Yea.....Not a good idea at all. Ask first


----------



## Banksy (Aug 31, 2005)

de03x7;1842313 said:


> If they don't decide to use me to plow then I am only out a couple minutes of time and a little fuel.


Except for the car you hit or that thing you backed into. Horrible idea.


----------



## seville009 (Sep 9, 2002)

If they're outside shoveling, you could talk to them first and see if they want a freebie. Otherwise, like everyone us saying, you're just asking for trouble. It's unfortunate the way society is today....


----------



## Citytow (Sep 21, 2014)

whats free about it ?

you just used your truck, equipment ,your time and fuel with no compensation ? sounds rather expensive .
im sure you can come up with a more lucrative strategy . Good Luck !


----------



## SnowGuy73 (Apr 7, 2003)

jmac5058;1842319 said:


> Not a good idea , I think thats tresspassing . What if you damage something and open yourself to lawsuite


This.......


----------



## Brian Young (Aug 13, 2005)

Like other guys said, bad idea. I quite doing "free stuff" many years ago with landscaping and plowing, even the poor little old lady out shoveling. I know it sounds bitter and cold but a few things lead up to this a looong time ago. Believe me people love free things but the minute you peel up a lawn, damage anything, your the bad guy.


----------



## SnowGuy73 (Apr 7, 2003)

Brian Young;1842379 said:


> Like other guys said, bad idea. I quite doing "free stuff" many years ago with landscaping and plowing, even the poor little old lady out shoveling. I know it sounds bitter and cold but a few things lead up to this a looong time ago. Believe me people love free things but the minute you peel up a lawn, damage anything, your the bad guy.


This too...


----------



## Mike_ (Aug 23, 2014)

I'm not in the plowing business, I have an UTV and just clean for friends, family, and elderly neighbors on a fixed income for free. Most people I talked to ahead of time but I cleaned one neighbor's drive only to find out he already hired someone for the job, that guy came by on a tractor only to find the drive clean. Not only did I take money out of his pocket I wasted his valuable time, lesson learned! DON'T DO IT

Your best option would to be leave a flyer saying "give me a call your first cleaning will be free". Also remember even homeowners may have an yearly agreement with the same people that mows their yards and could require the use of a poly or rubber edge to keep from damaging their drives. Plow with the wrong edge and you could be installing a new drive.
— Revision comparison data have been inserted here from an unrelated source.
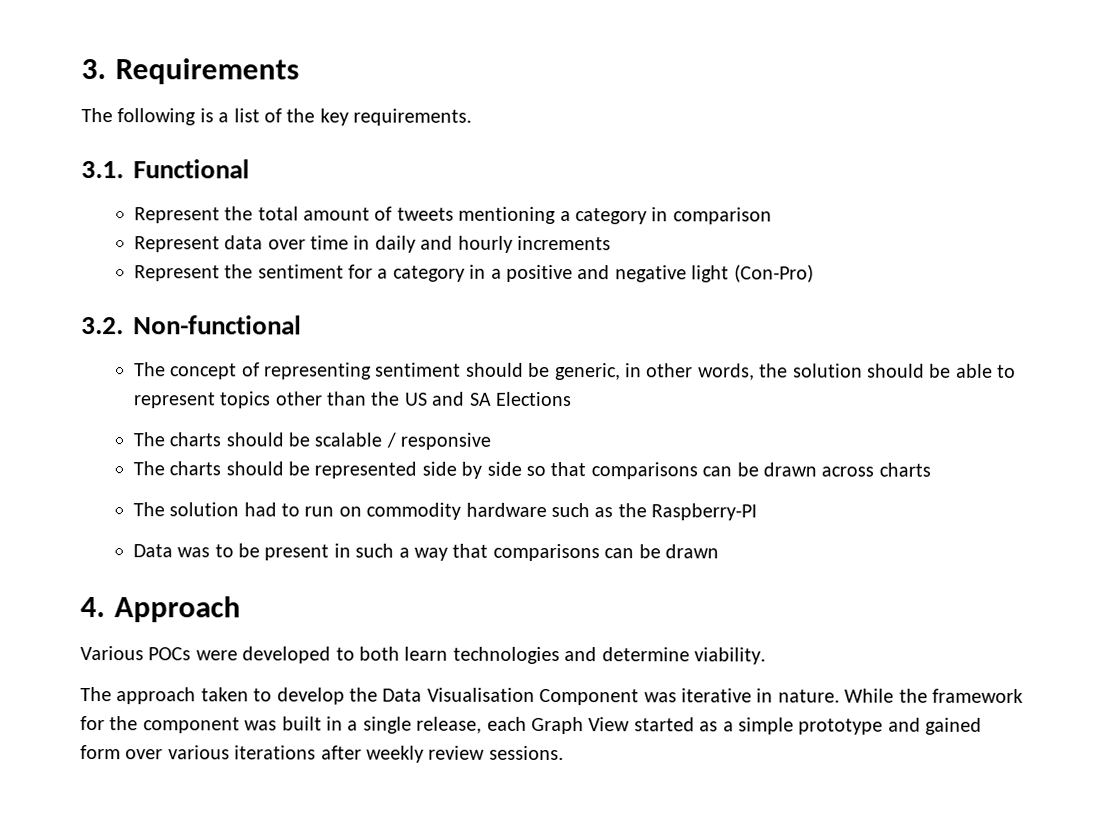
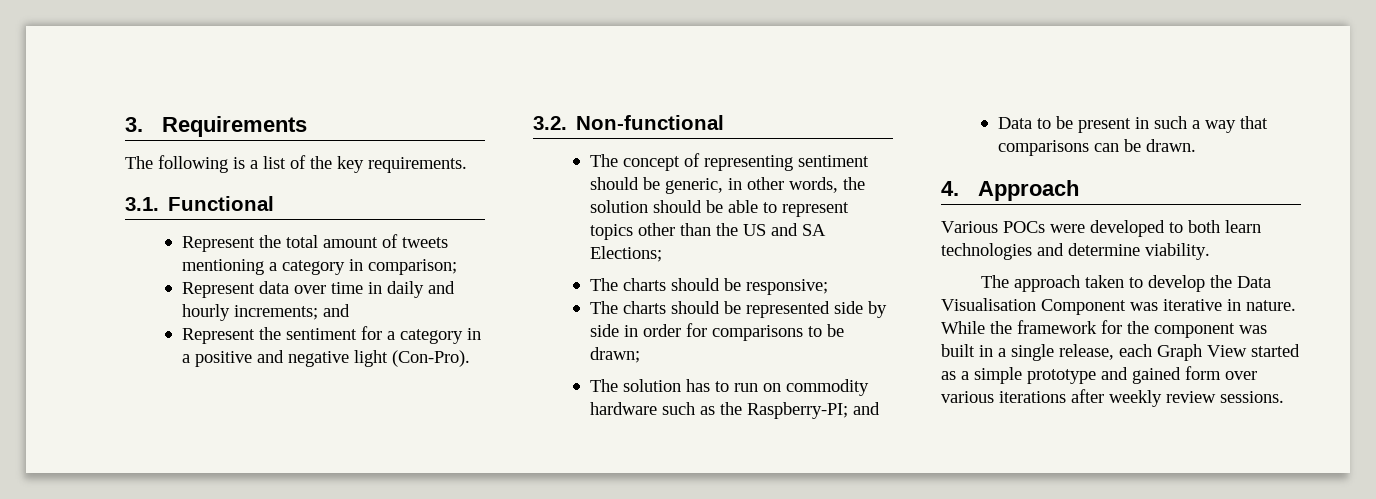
- Represent the total amount of tweets mentioning a category in comparison
+ Represent the total amount of tweets mentioning a category in comparison;
- Represent data over time in daily and hourly increments
+ Represent data over time in daily and hourly increments; and
- Represent the sentiment for a category in a positive and negative light (Con-Pro)
+ Represent the sentiment for a category in a positive and negative light (Con-Pro).
- The concept of representing sentiment should be generic, in other words, the solution should be able to represent topics other than the US and SA Elections
- The charts should be scalable / responsive
+ The concept of representing sentiment should be generic, in other words, the solution should be able to represent topics other than the US and SA Elections;
+ The charts should be responsive;
- The charts should be represented side by side so that comparisons can be drawn across charts
+ The charts should be represented side by side in order for comparisons to be drawn;
- The solution had to run on commodity hardware such as the Raspberry-PI
- Data was to be present in such a way that comparisons can be drawn
+ The solution has to run on commodity hardware such as the Raspberry-PI; and
+ Data to be present in such a way that comparisons can be drawn.

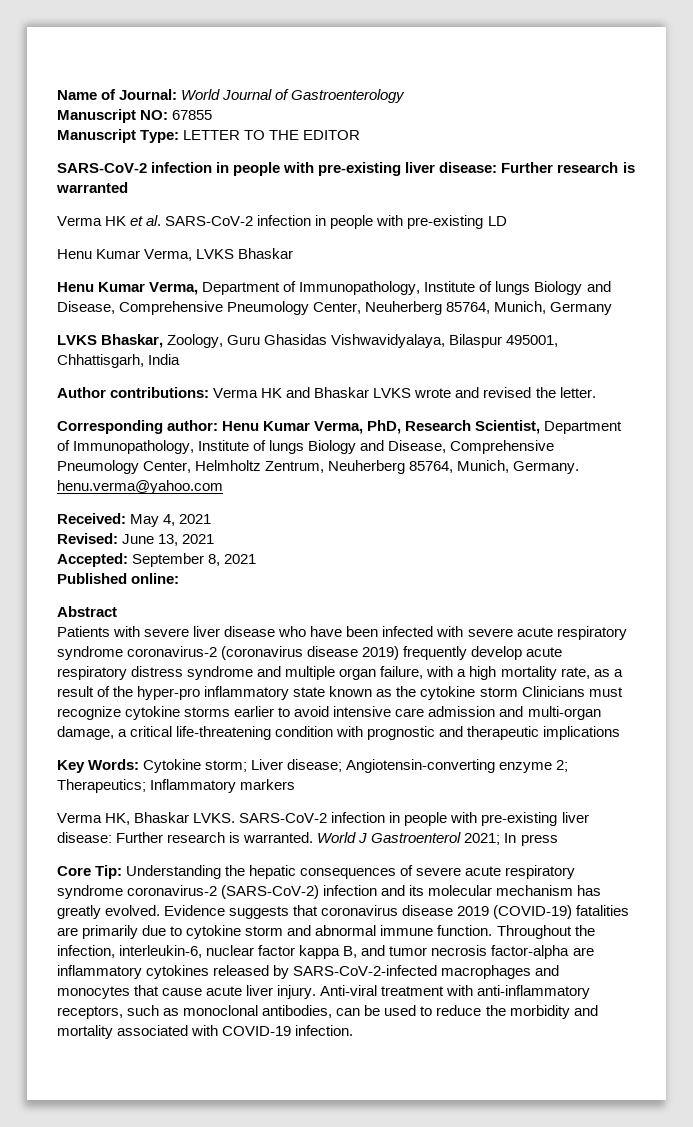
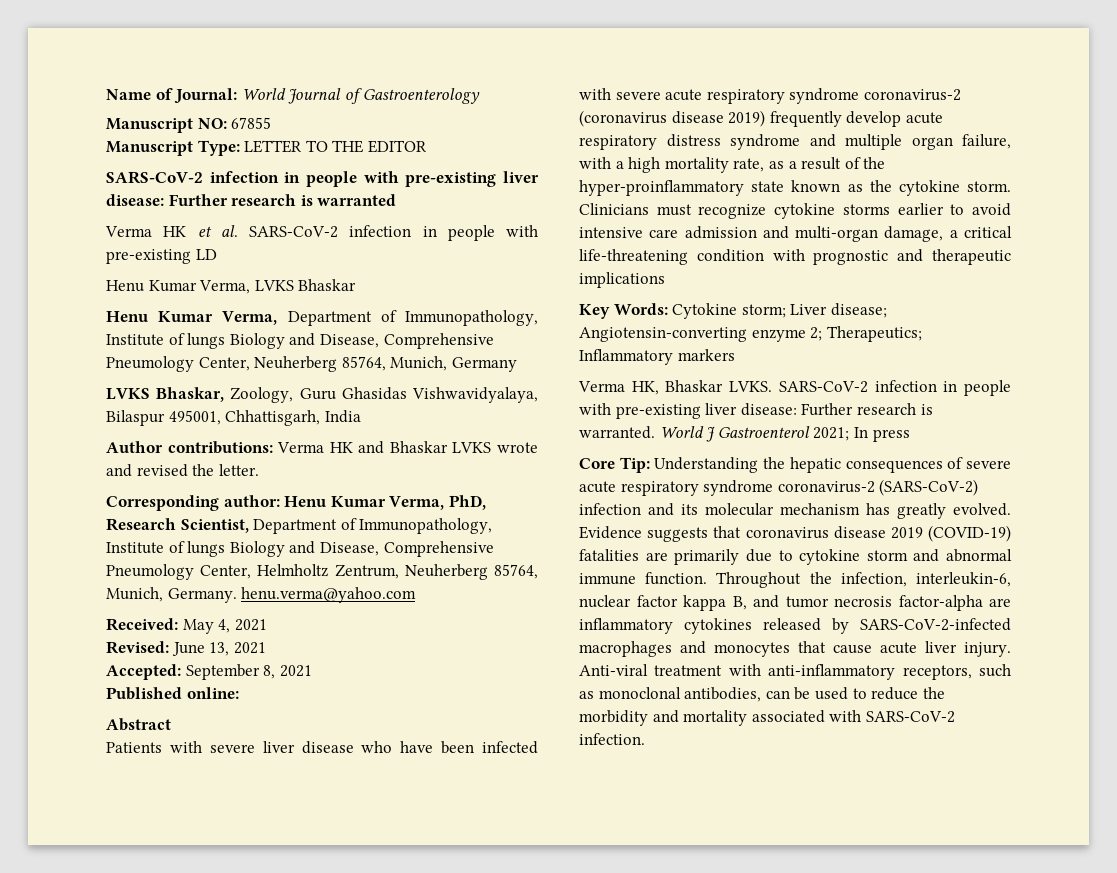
- Patients with severe liver disease who have been infected with severe acute respiratory syndrome coronavirus-2 (coronavirus disease 2019) frequently develop acute respiratory distress syndrome and multiple organ failure, with a high mortality rate, as a result of the hyper-pro inflammatory state known as the cytokine storm Clinicians must recognize cytokine storms earlier to avoid intensive care admission and multi-organ damage, a critical life-threatening condition with prognostic and therapeutic implications
+ Patients with severe liver disease who have been infected with severe acute respiratory syndrome coronavirus-2 (coronavirus disease 2019) frequently develop acute respiratory distress syndrome and multiple organ failure, with a high mortality rate, as a result of the hyper-proinflammatory state known as the cytokine storm. Clinicians must recognize cytokine storms earlier to avoid intensive care admission and multi-organ damage, a critical life-threatening condition with prognostic and therapeutic implications
- Anti-viral treatment with anti-inflammatory receptors, such as monoclonal antibodies, can be used to reduce the morbidity and mortality associated with COVID-19 infection.
+ Anti-viral treatment with anti-inflammatory receptors, such as monoclonal antibodies, can be used to reduce the morbidity and mortality associated with SARS-CoV-2 infection.

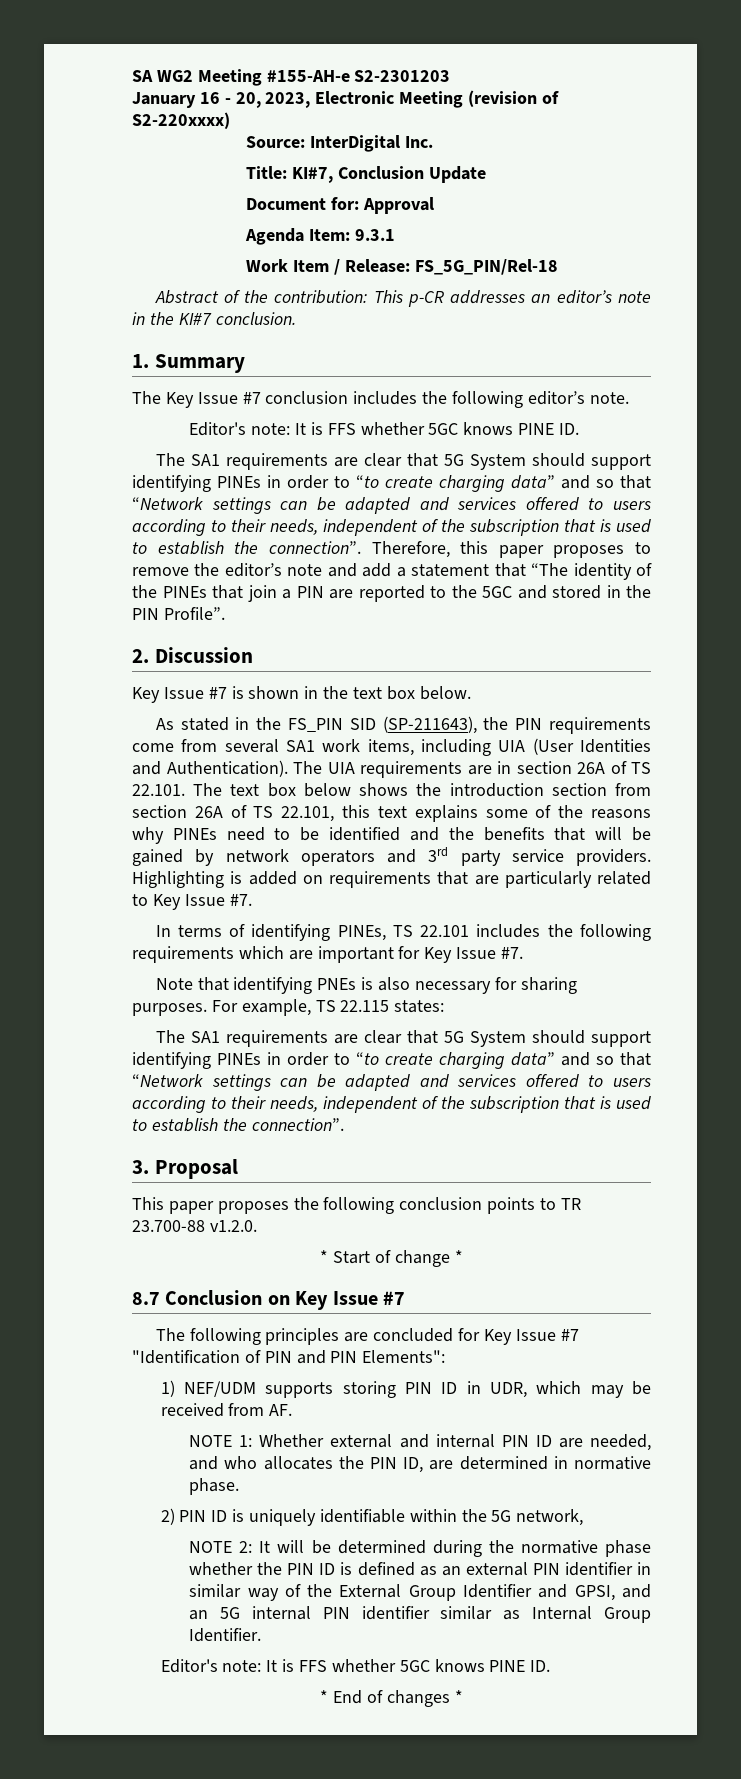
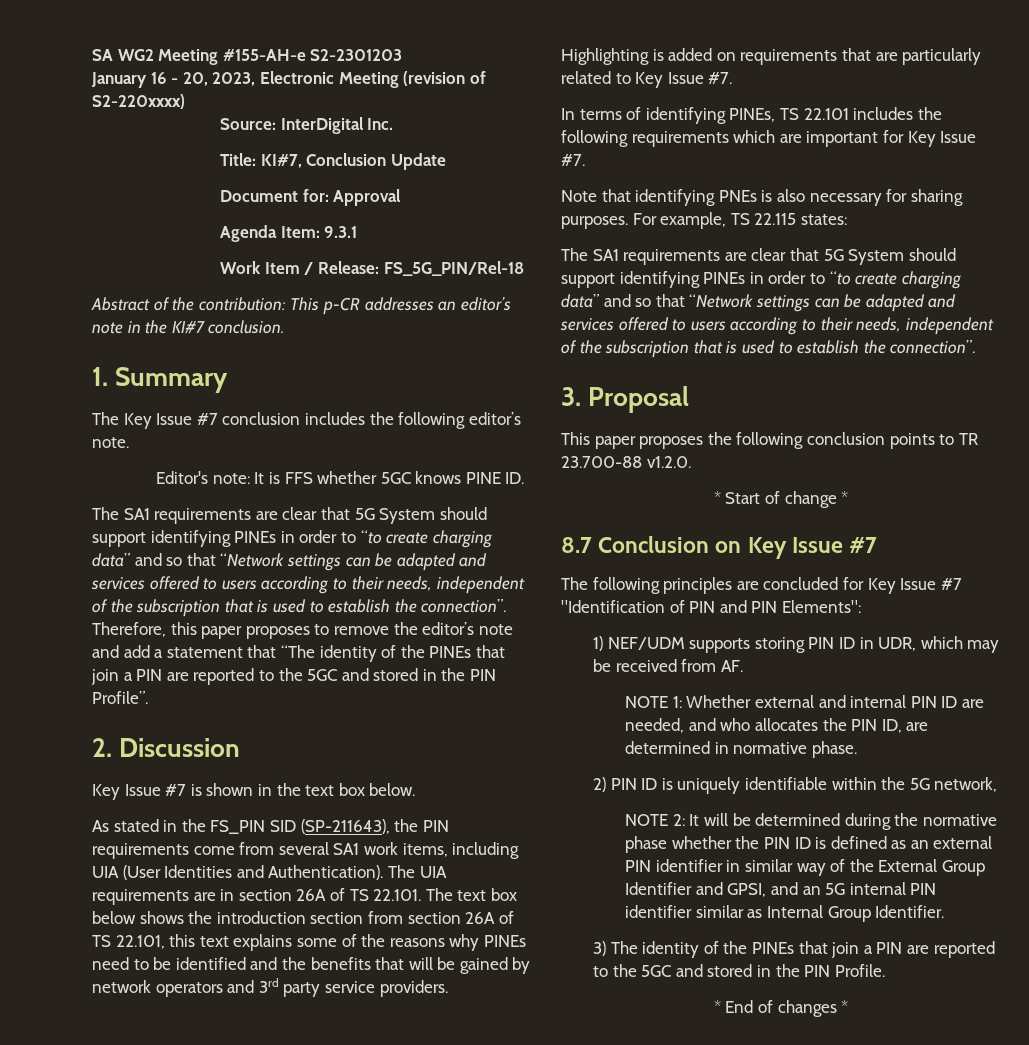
  NOTE 2: It will be determined during the normative phase whether the PIN ID is defined as an external PIN identifier in similar way of the External Group Identifier and GPSI, and an 5G internal PIN identifier similar as Internal Group Identifier.
- Editor's note: It is FFS whether 5GC knows PINE ID.
+ 3) The identity of the PINEs that join a PIN are reported to the 5GC and stored in the PIN Profile.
I'm new plowing only been it about 3-4 years and only do it for fun I'm retired from my main job. I've learned a lot and hope to learn more from this site and someday supplement my retirement just doing some small jobs.


----------



## shark78 (Nov 3, 2013)

One way is to offer a "good neighbour" discount. Get your customers to sign up their neighbours and each neighbour they get on contract with you gets them $5 off their contract until it's free....but only for 1 season!


----------



## DERHNTR (Sep 16, 2014)

I used to give 1 free plow to new full time residential accounts. I landed lots of new accounts that way. Some of these accounts I have had for 28 years. I still offer a 5% senior citizen discount. These folks pay as soon as they get the bill. I bill monthly and hate sending out 2nd and 3rd notices.


----------



## grandview (Oct 9, 2005)

So your paying customers are waiting to be plowed while your out giving freebies!


----------



## Defcon 5 (Mar 20, 2014)

de03x7;1842313 said:


> What are your thoughts on plowing a driveway for free and leaving a flyer with a price for seasonal plowing and a per push price.
> The driveways are 15 feet wide and 25 feet long. The units are rentals and the tenants are responsible for taking care of the own snow removal. I will be signing a seasonal contract at one of the units in the next day or two and will need to plow it at that time. I use a skid steer to plow the snow and one of the driveways takes about 2 minutes start to finish.
> Most of the units will not have anyone home when I am there and I believe if they come home to a clean driveway it would be much better advertisement than knocking on the door and trying to sell them service. If they don't decide to use me to plow then I am only out a couple minutes of time and a little fuel.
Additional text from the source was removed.